§ Task requirements
Once the line containing "(same as ROOT_PASSWORD)" is located, output it and every line after it through the end of the records, exactly as written and nothing else.

---------- Material for this task

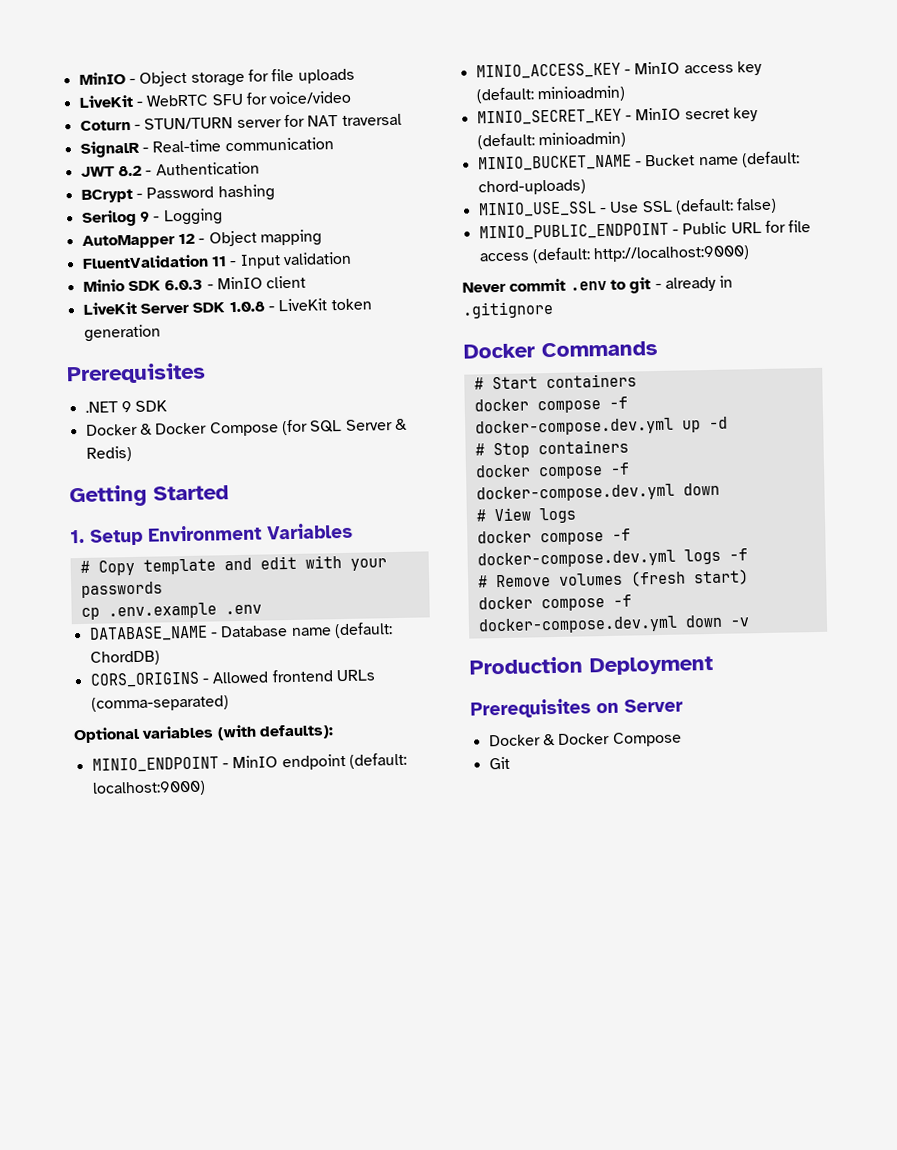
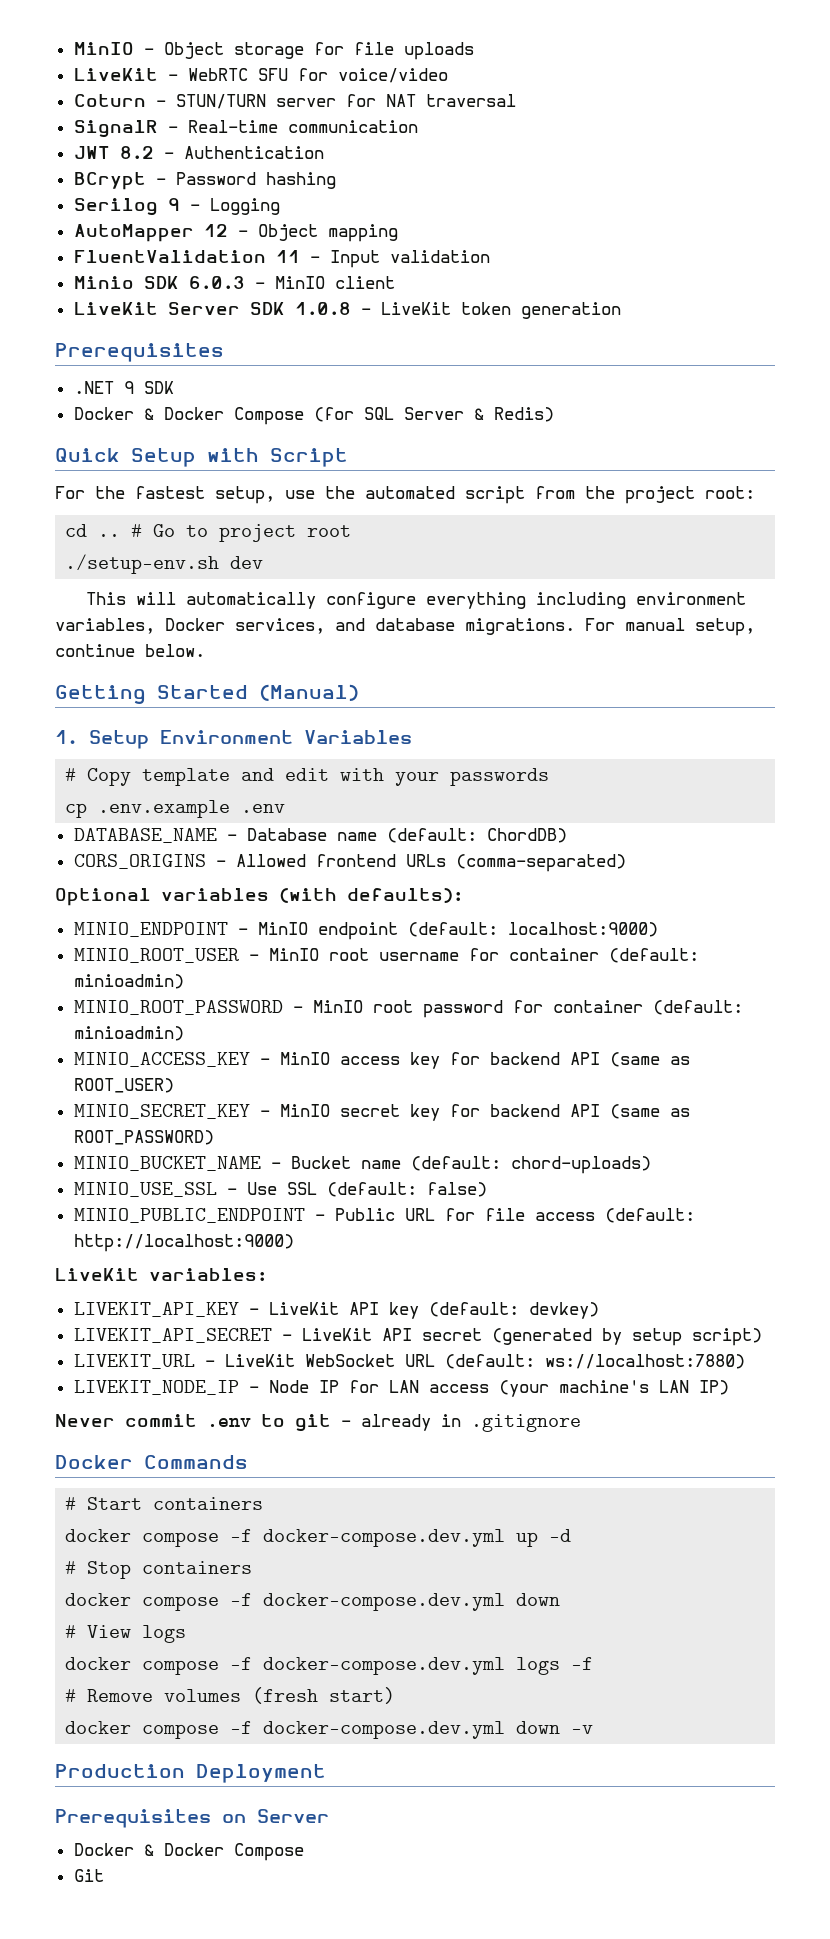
+ Quick Setup with Script
+ For the fastest setup, use the automated script from the project root:
+ cd .. # Go to project root
+ ./setup-env.sh dev
+ This will automatically configure everything including environment variables, Docker services, and database migrations. For manual setup, continue below.
- Getting Started
+ Getting Started (Manual)
+ MINIO_ROOT_USER - MinIO root username for container (default: minioadmin)
+ MINIO_ROOT_PASSWORD - MinIO root password for container (default: minioadmin)
- MINIO_ACCESS_KEY - MinIO access key (default: minioadmin)
+ MINIO_ACCESS_KEY - MinIO access key for backend API (same as ROOT_USER)
- MINIO_SECRET_KEY - MinIO secret key (default: minioadmin)
+ MINIO_SECRET_KEY - MinIO secret key for backend API (same as ROOT_PASSWORD)
+ LiveKit variables:
+ LIVEKIT_API_KEY - LiveKit API key (default: devkey)
+ LIVEKIT_API_SECRET - LiveKit API secret (generated by setup script)
+ LIVEKIT_URL - LiveKit WebSocket URL (default: ws://localhost:7880)
+ LIVEKIT_NODE_IP - Node IP for LAN access (your machine's LAN IP)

--------------------

§ Exercise response
+ MINIO_SECRET_KEY - MinIO secret key for backend API (same as ROOT_PASSWORD)
+ LiveKit variables:
+ LIVEKIT_API_KEY - LiveKit API key (default: devkey)
+ LIVEKIT_API_SECRET - LiveKit API secret (generated by setup script)
+ LIVEKIT_URL - LiveKit WebSocket URL (default: ws://localhost:7880)
+ LIVEKIT_NODE_IP - Node IP for LAN access (your machine's LAN IP)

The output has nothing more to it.